- Born: August 25, 1991 (age 34) Graz, Styria, Austria
- Citizenship: Austrian, American
- Occupations: Actor, Producer
- Years active: 2010s–present
- Height: 6'2
- Spouse: Vanessa Temmel
- Website: https://www.swentemmel.com/

= Swen Temmel =

Austrian–American actor and producer

Swen Temmel (born August 25, 1991, in Graz, Austria) is an Austrian–American actor and producer. He is best known for roles in the films After (2019), Guy Ritchie's The Covenant (2023), and Den of Thieves 2: Pantera (2025). As a producer, he earned a Daytime Emmy Award for Outstanding Digital Drama Series for the soap opera The Bay in 2020.

==Early life==
Temmel was born in Graz, Austria. His father Charly Temmel, a restaurateur who managed Arnold Schwarzenegger's restaurant Schatzi on Main in Santa Monica, California. The family relocated to the United States in 1997. He attended Santa Monica Elementary School and graduated from Malibu High School. He became a naturalized United States citizen in 2018. He currently resides in Brentwood, Los Angeles, with his wife, Vanessa Temmel.

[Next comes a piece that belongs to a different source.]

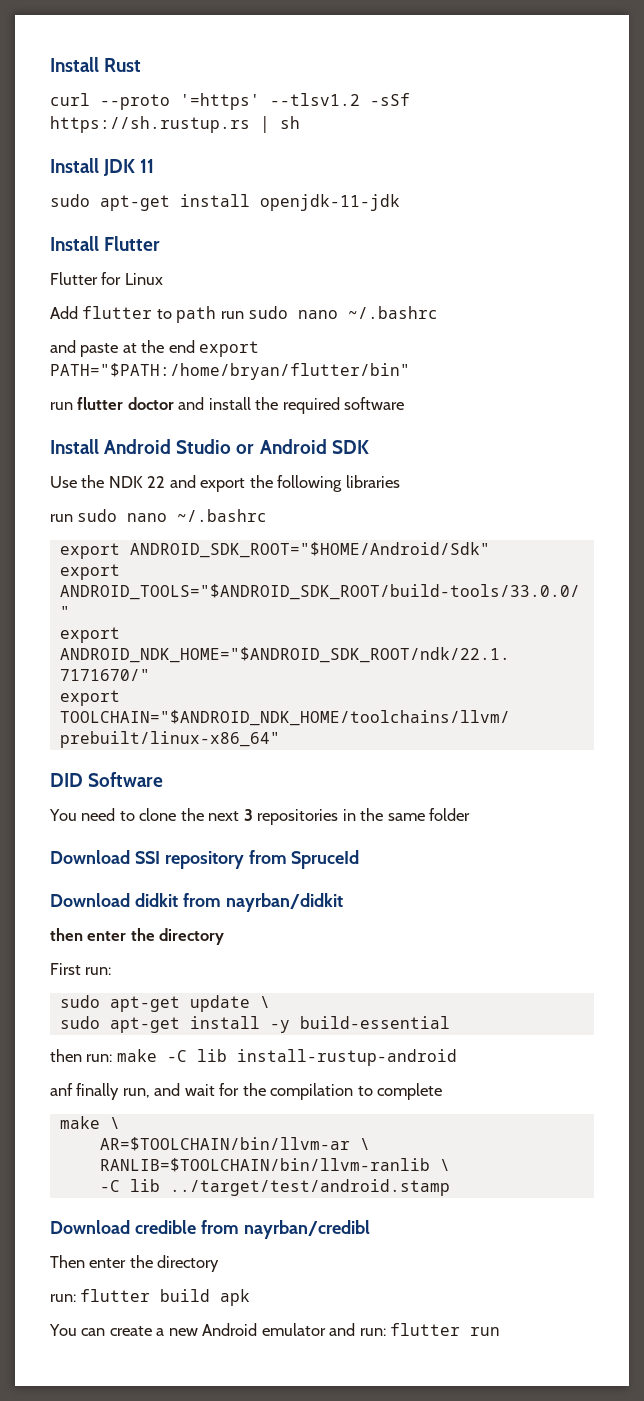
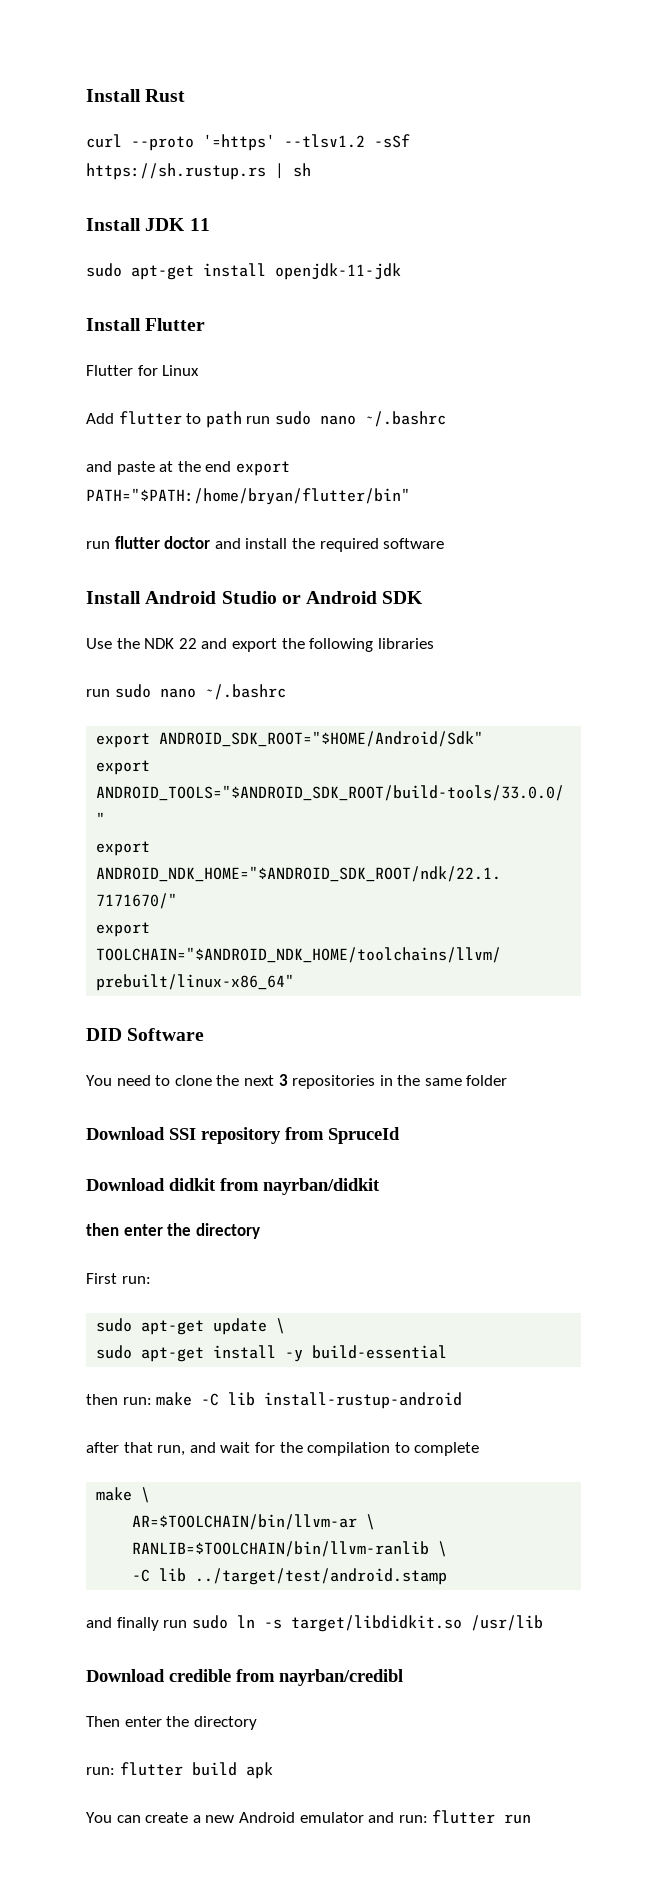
- anf finally run, and wait for the compilation to complete
+ after that run, and wait for the compilation to complete
+ and finally run sudo ln -s target/libdidkit.so /usr/lib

==Education and training==
Temmel completed a two-year acting program at the Lee Strasberg Theatre and Film Institute in West Hollywood, CA, studied improvisation and comedic performance at The Groundlings in Hollywood, and attended a Shakespeare course at the Royal Academy of Dramatic Art (RADA) in London.

==Career==

===Stage===
Temmel began his performance career on stage. He appeared in productions including The Laugh Lines, Master Harold...and the Boys and The Sunshine Boys sharing the stage with Dick Van Dyke in the latter production at the Malibu Stage Company, the musical Legally Blonde at the Marilyn Monroe Theatre.

===Film===
Temmel gained wider recognition in the 2019 romantic drama After, based on the novel by Anna Todd, playing the role of Jace; he also served as an executive producer on the film. His other film credits include Backtrace (2018), 10 Minutes Gone (2019), Hard Kill (2020), Force of Nature (2020), and Survive the Game (2021).

He appeared in American Traitor: The Trial of Axis Sally (2021) as attorney Billy Owen, and co-produced Aileen Wuornos: American Boogeywoman, for which he received a nomination at the 2022 Septimius Awards for Best American Actor. In 2022 he appeared in Bandit and served as an executive producer, and played Elvis Kincaid in Savage Salvation.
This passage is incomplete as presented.